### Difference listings
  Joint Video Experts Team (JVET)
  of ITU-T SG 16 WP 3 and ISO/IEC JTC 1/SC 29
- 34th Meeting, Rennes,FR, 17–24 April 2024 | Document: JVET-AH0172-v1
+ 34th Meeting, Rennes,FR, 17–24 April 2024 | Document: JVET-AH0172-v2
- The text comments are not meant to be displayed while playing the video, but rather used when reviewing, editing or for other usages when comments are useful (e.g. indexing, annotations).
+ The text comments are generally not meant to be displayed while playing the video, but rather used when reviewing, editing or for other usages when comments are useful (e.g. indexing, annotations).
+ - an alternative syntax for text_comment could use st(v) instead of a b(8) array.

* * *

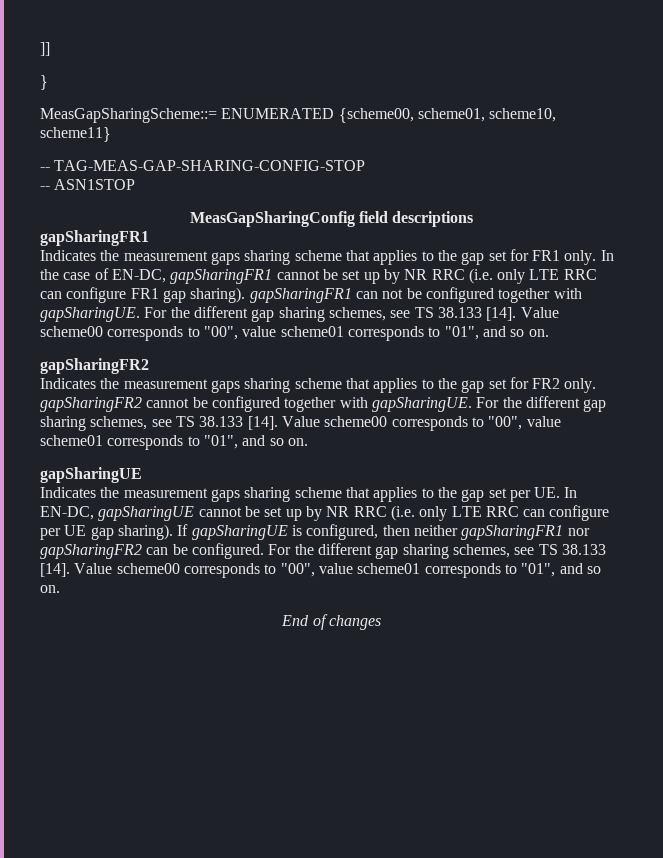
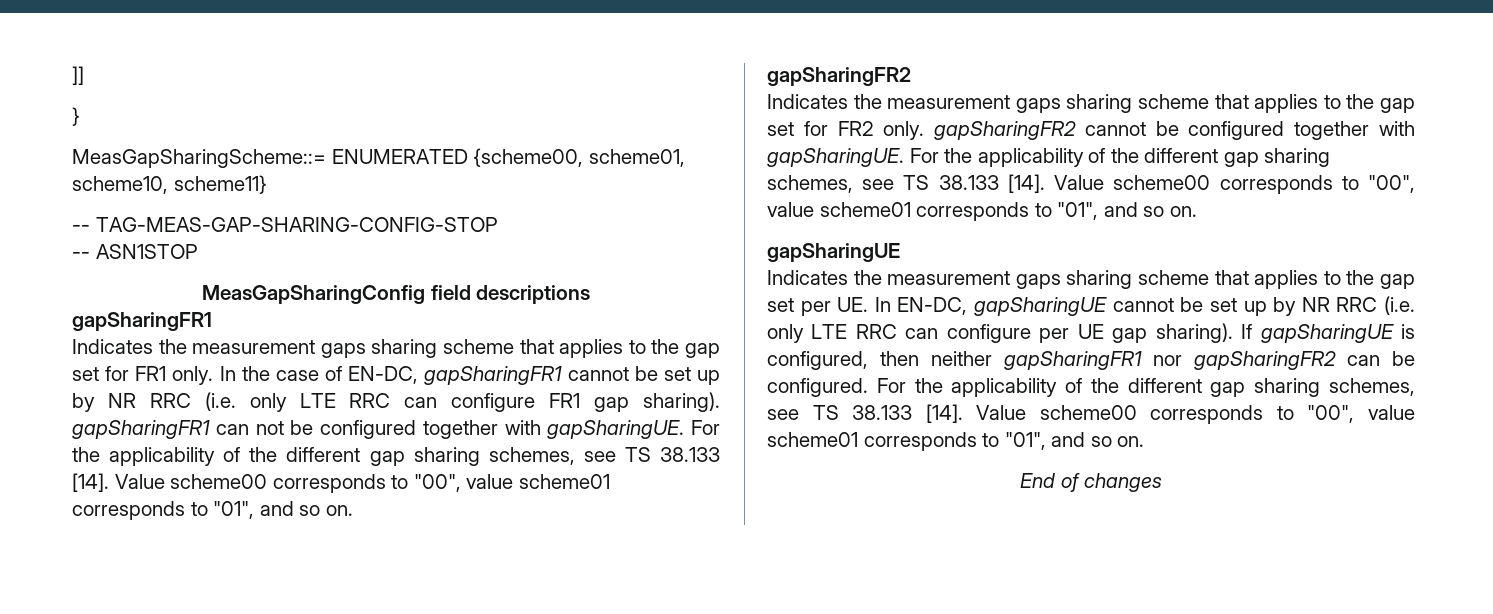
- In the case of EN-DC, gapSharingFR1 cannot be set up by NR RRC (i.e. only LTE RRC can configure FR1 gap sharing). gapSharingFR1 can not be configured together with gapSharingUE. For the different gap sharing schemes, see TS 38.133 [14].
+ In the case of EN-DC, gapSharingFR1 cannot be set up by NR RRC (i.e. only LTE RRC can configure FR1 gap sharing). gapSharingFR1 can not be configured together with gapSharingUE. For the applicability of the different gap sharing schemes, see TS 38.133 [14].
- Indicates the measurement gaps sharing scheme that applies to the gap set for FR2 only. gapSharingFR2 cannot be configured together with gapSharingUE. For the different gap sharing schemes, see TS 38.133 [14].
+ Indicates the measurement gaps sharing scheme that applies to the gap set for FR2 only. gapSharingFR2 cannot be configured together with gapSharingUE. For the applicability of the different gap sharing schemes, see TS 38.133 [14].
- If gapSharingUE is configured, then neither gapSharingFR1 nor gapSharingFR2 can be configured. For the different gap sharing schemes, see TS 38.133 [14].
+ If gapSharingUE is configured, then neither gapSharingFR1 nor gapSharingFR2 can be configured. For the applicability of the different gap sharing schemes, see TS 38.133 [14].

### Work instructions
Look above for the line that contains "of ITU-T SG 16 WP 3 and ISO/IEC JTC 1/SC 29". Starting there, transcribe every line exactly until you have copied the line that contains "- The text comments".

### Answer space
  of ITU-T SG 16 WP 3 and ISO/IEC JTC 1/SC 29
- 34th Meeting, Rennes,FR, 17–24 April 2024 | Document: JVET-AH0172-v1
+ 34th Meeting, Rennes,FR, 17–24 April 2024 | Document: JVET-AH0172-v2
- The text comments are not meant to be displayed while playing the video, but rather used when reviewing, editing or for other usages when comments are useful (e.g. indexing, annotations).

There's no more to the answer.